When ATE and ATT Diverge

Replace unit four with a first year who barely benefits from the class.

  • \widehat{ATE} = 6.75 across all four units.
  • \widehat{ATT} = 8 across the treated only.

The ATT is the effect for the kind of student who actually takes the class.

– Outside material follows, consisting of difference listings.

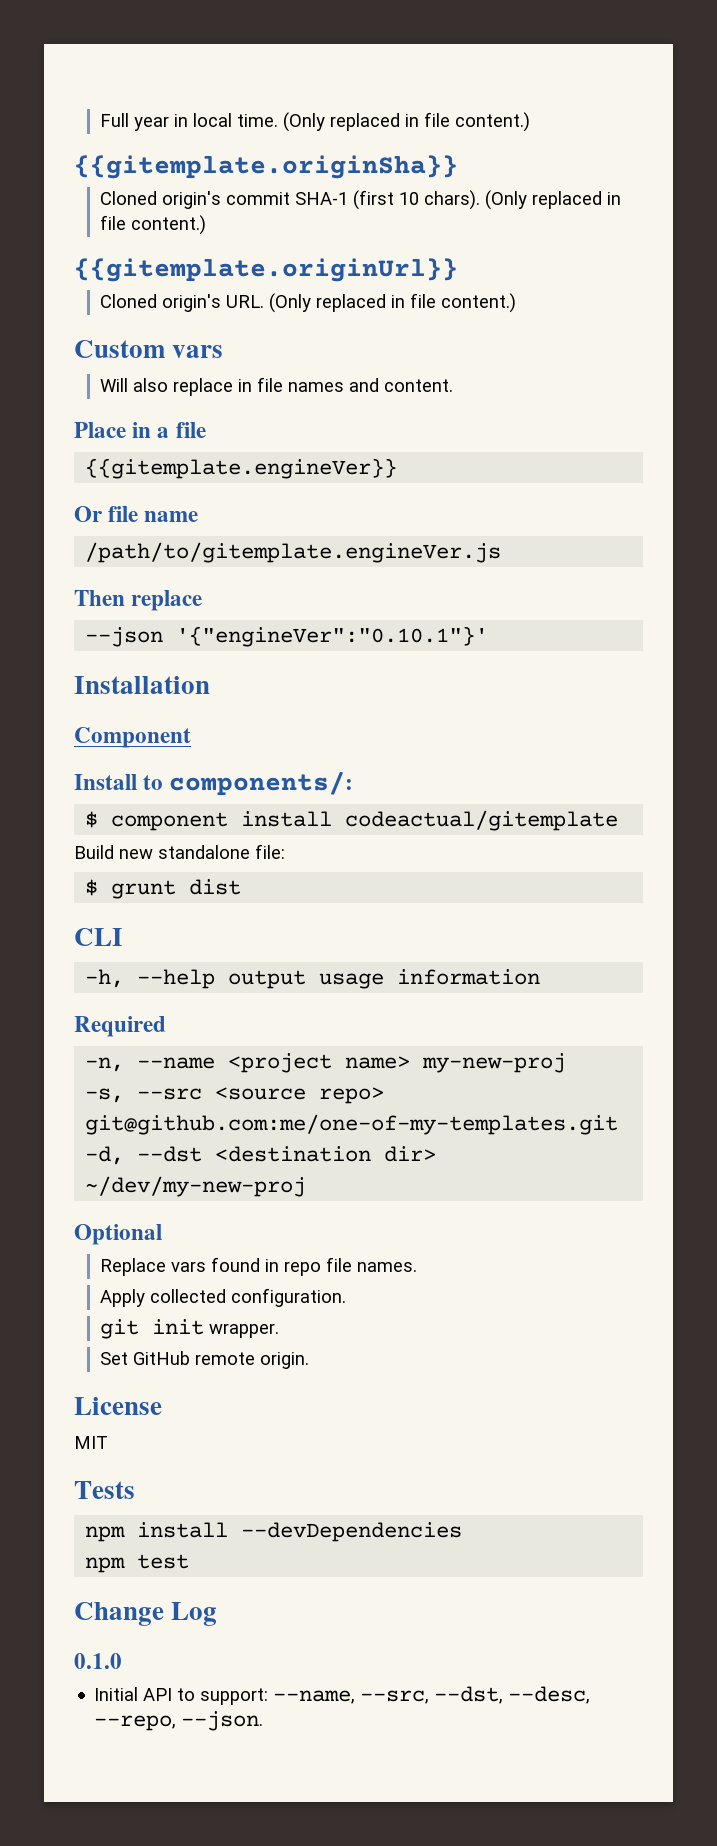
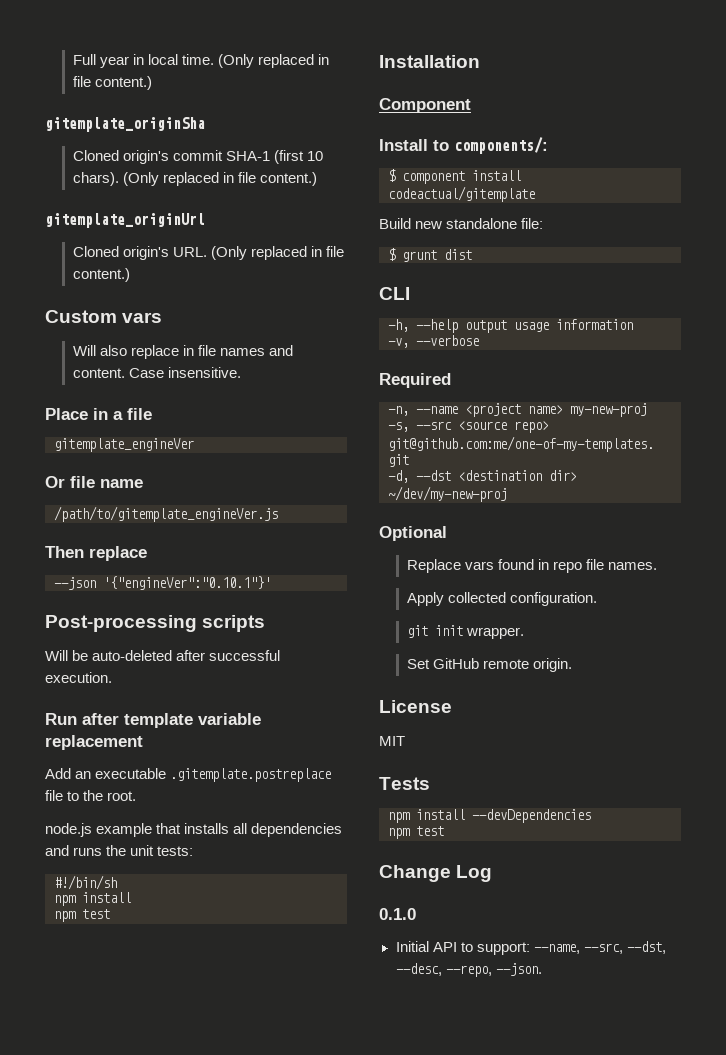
[74,155,458,179] {{gitemplate.originSha}} -> [45,117,205,132] gitemplate_originSha
[74,258,458,282] {{gitemplate.originUrl}} -> [45,213,205,228] gitemplate_originUrl
(453, 385) none -> [128,367,241,378] Case insensitive.
[85,458,398,479] {{gitemplate.engineVer}} -> [54,438,194,452] gitemplate_engineVer
[85,542,502,563] /path/to/gitemplate.engineVer.js -> [54,506,278,522] /path/to/gitemplate_engineVer.js
(489, 636) none -> [45,615,266,632] [45,650,281,661] [45,672,112,683] [45,713,261,728] [45,735,143,750] [45,768,332,782] [45,790,137,801] [45,823,343,837] [45,845,194,856] [54,875,117,890] [54,892,131,906] [54,909,110,922] // Post-processing scripts // Will be auto-deleted after successful execution. // Run after template variable replacement // Add an executable .gitemplate.postreplace file to the root. // node.js example that installs all dependencies and runs the unit tests: // #!/bin/sh // npm install // npm test
(541, 977) none -> [388,335,479,348] // -v, --verbose

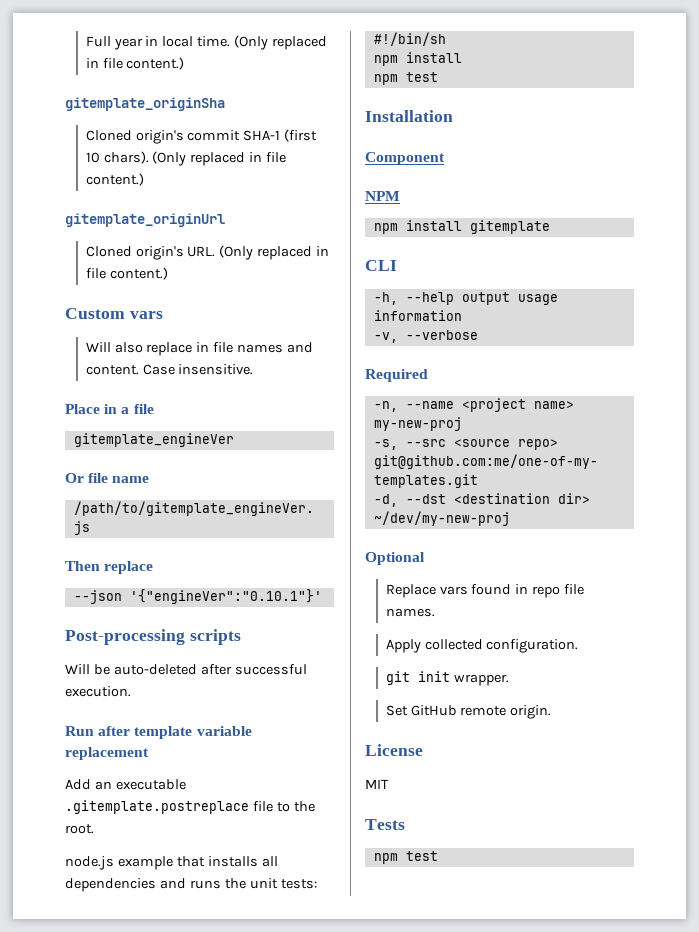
[379,137,548,154] [388,169,521,184] [388,186,535,202] [379,218,544,229] [388,248,472,262] Install to components/: // $ component install codeactual/gitemplate // Build new standalone file: // $ grunt dist -> [365,191,400,201] [373,220,550,234] NPM // npm install gitemplate
[388,809,591,823] [388,826,444,839] [379,865,493,882] [379,908,416,920] [395,941,666,955] [395,963,542,977] // npm install --devDependencies // npm test // Change Log // 0.1.0 // Initial API to support: --name, --src, --dst, --desc, --repo, --json. -> [373,851,438,864] // npm test

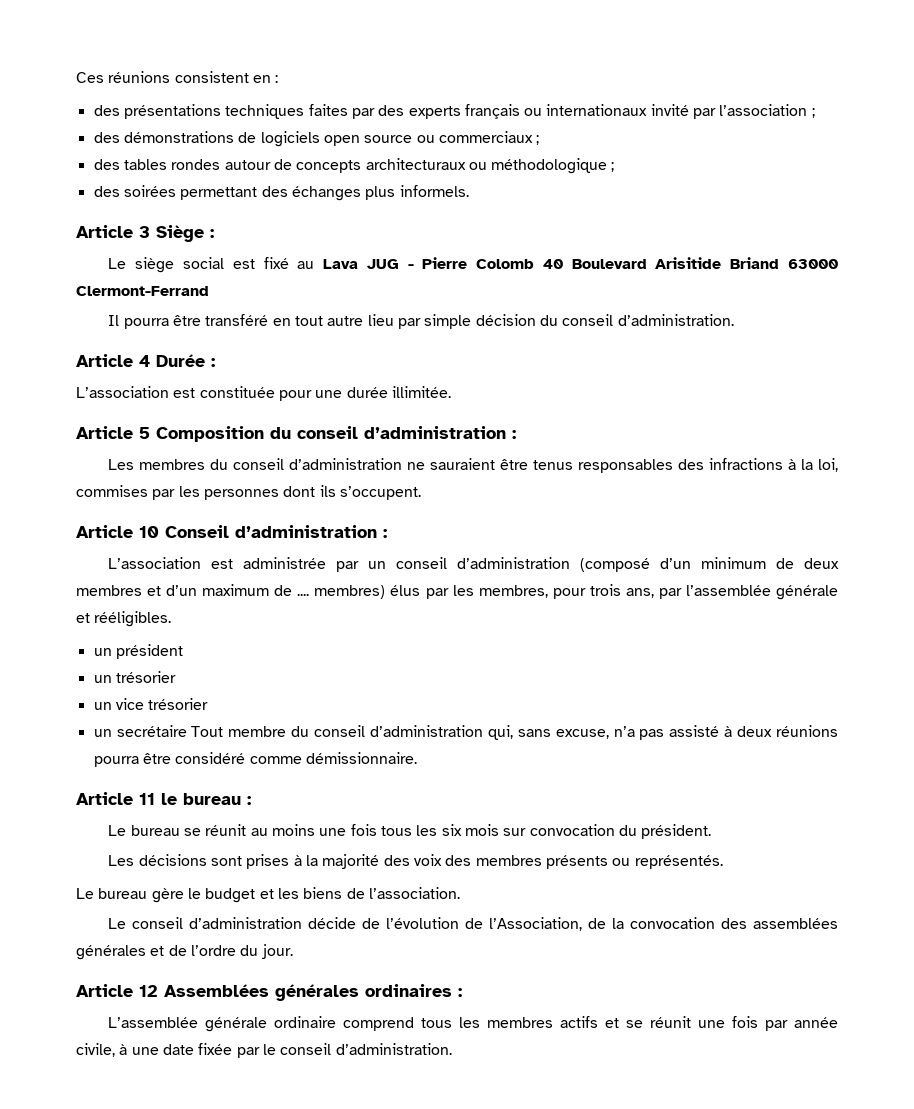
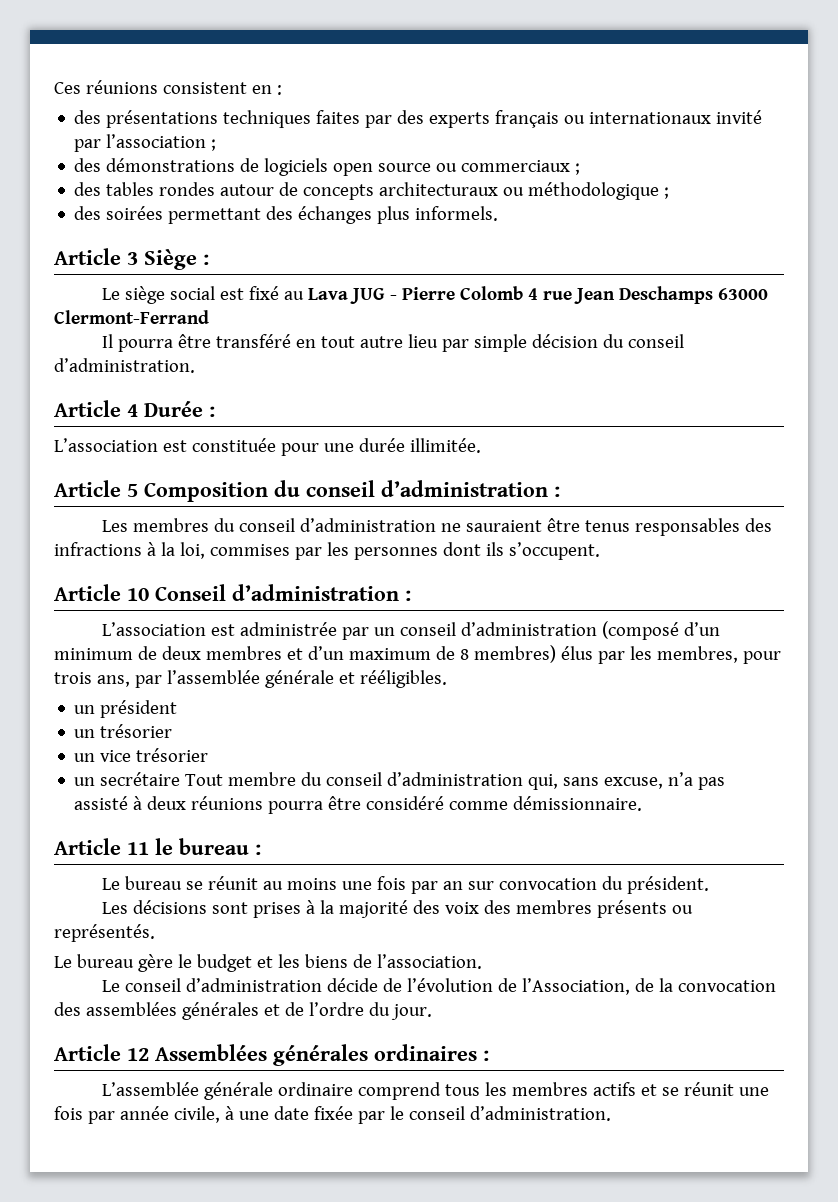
[542,257,780,269] 40 Boulevard Arisitide Briand -> [528,286,714,304] 4 rue Jean Deschamps
[297,593,310,596] .... -> [459,649,469,660] 8
[381,824,499,836] tous les six mois -> [411,881,464,894] par an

D_i Y_i Y_i^1 Y_i^0 Y_i^1 - Y_i^0
1 88 88 counterfactual: 80 8
1 96 96 counterfactual: 88 8
0 84 counterfactual: 94 84 10
0 43 counterfactual: 44 43 1

Estimating ATE and ATT in Practice

  • ATE = \mathbb{E}[Y_i^1] - \mathbb{E}[Y_i^0]
    • \widehat{ATE} = \mathbb{E}[Y_i \mid D_i = 1] - \mathbb{E}[Y_i \mid D_i = 0]
  • ATT = \mathbb{E}[Y_i^1 \mid D_i = 1] - \mathbb{E}[Y_i^0 \mid D_i = 1]
    • \widehat{ATT} = \mathbb{E}[Y_i \mid D_i = 1] - \mathbb{E}[Y_i \mid D_i = 0]
  • The formula is the same. The population we’re claiming to describe changes.
D_i Y_i Y_i^1 Y_i^0 Y_i^1 - Y_i^0
1 88 88 ?? ??
1 96 96 ?? ??
0 84 ?? 84 ??
0 43 ?? 43 ??

Every Causal Method Is Designed to Create a Good Counterfactual

Every method we cover is a different strategy to eliminate selection bias:

  • OLS: control for variables confounding treatment and control.
  • IV: find exogenous variation that shifts treatment assignment.
  • RDD: compare units just above and below a threshold.
  • DiD: subtract out unit-specific baseline levels.